[EXERCISE OBJECTIVE] Output each line of the data below exactly, omitting any image.

══════════════════════════════

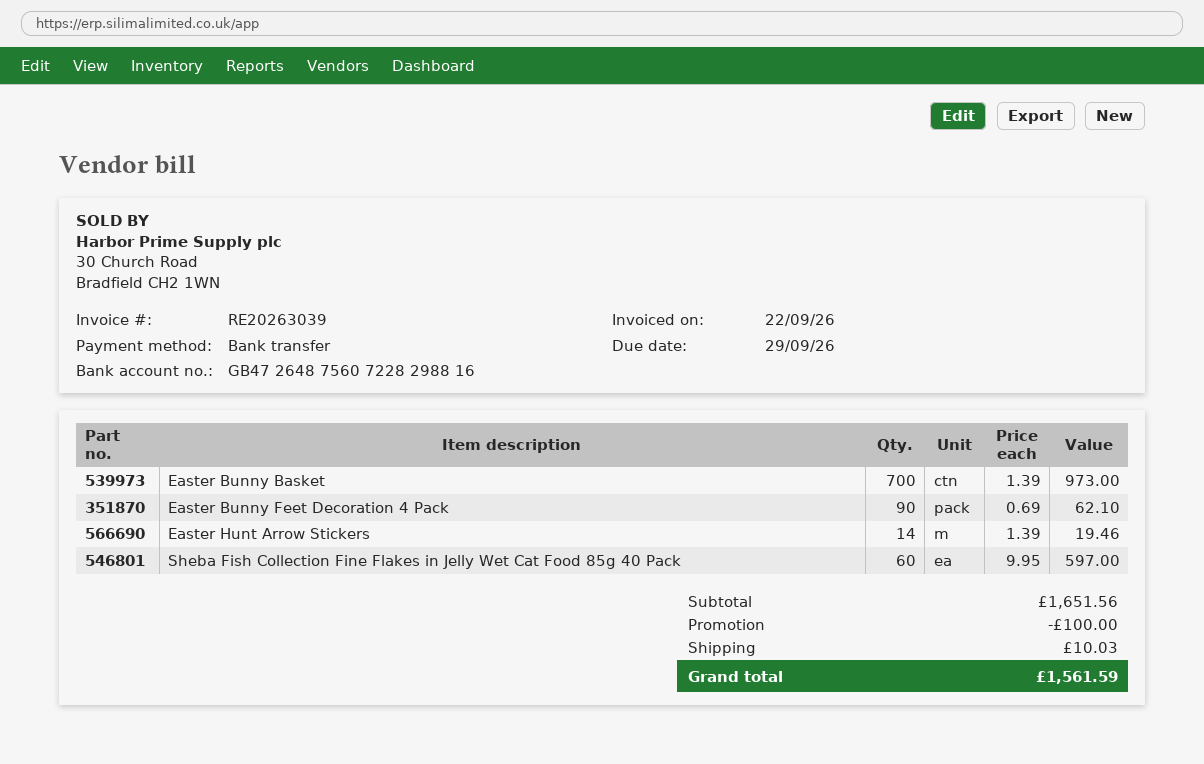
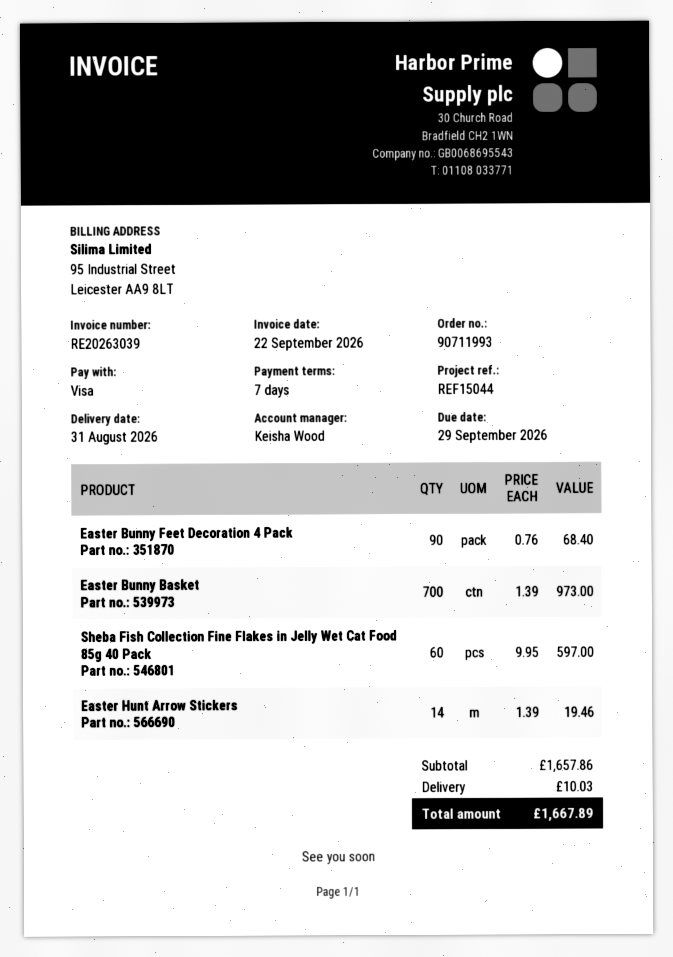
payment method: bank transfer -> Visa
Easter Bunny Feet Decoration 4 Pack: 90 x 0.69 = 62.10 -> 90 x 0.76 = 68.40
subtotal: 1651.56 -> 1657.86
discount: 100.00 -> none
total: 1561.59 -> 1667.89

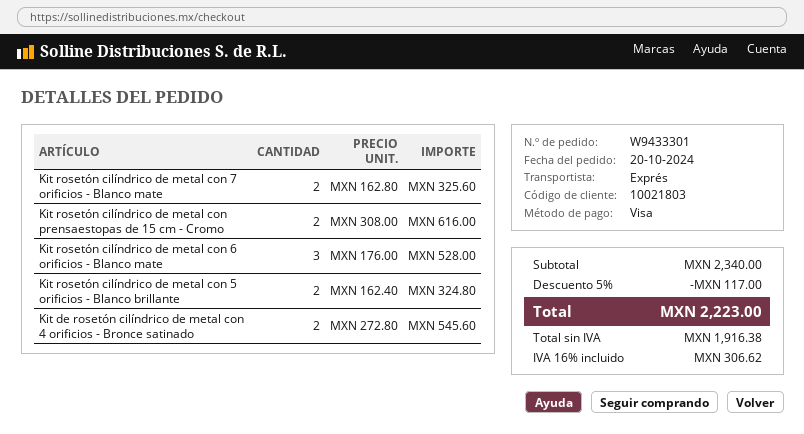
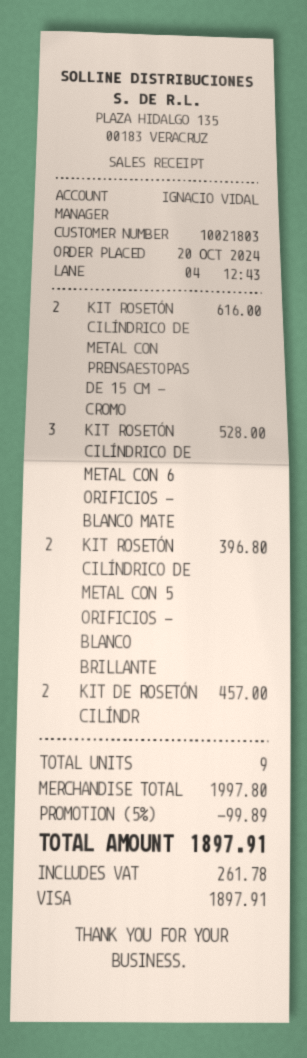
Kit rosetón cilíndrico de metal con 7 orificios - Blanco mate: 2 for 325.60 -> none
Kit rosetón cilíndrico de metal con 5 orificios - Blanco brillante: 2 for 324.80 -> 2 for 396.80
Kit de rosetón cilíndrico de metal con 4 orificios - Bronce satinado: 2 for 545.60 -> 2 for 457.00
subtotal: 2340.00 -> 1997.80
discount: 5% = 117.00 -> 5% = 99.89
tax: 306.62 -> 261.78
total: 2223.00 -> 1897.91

══════════════════════════════

[SOLUTION TO THE EXERCISE]
payment method: bank transfer -> Visa
Easter Bunny Feet Decoration 4 Pack: 90 x 0.69 = 62.10 -> 90 x 0.76 = 68.40
subtotal: 1651.56 -> 1657.86
discount: 100.00 -> none
total: 1561.59 -> 1667.89

Kit rosetón cilíndrico de metal con 7 orificios - Blanco mate: 2 for 325.60 -> none
Kit rosetón cilíndrico de metal con 5 orificios - Blanco brillante: 2 for 324.80 -> 2 for 396.80
Kit de rosetón cilíndrico de metal con 4 orificios - Bronce satinado: 2 for 545.60 -> 2 for 457.00
subtotal: 2340.00 -> 1997.80
discount: 5% = 117.00 -> 5% = 99.89
tax: 306.62 -> 261.78
total: 2223.00 -> 1897.91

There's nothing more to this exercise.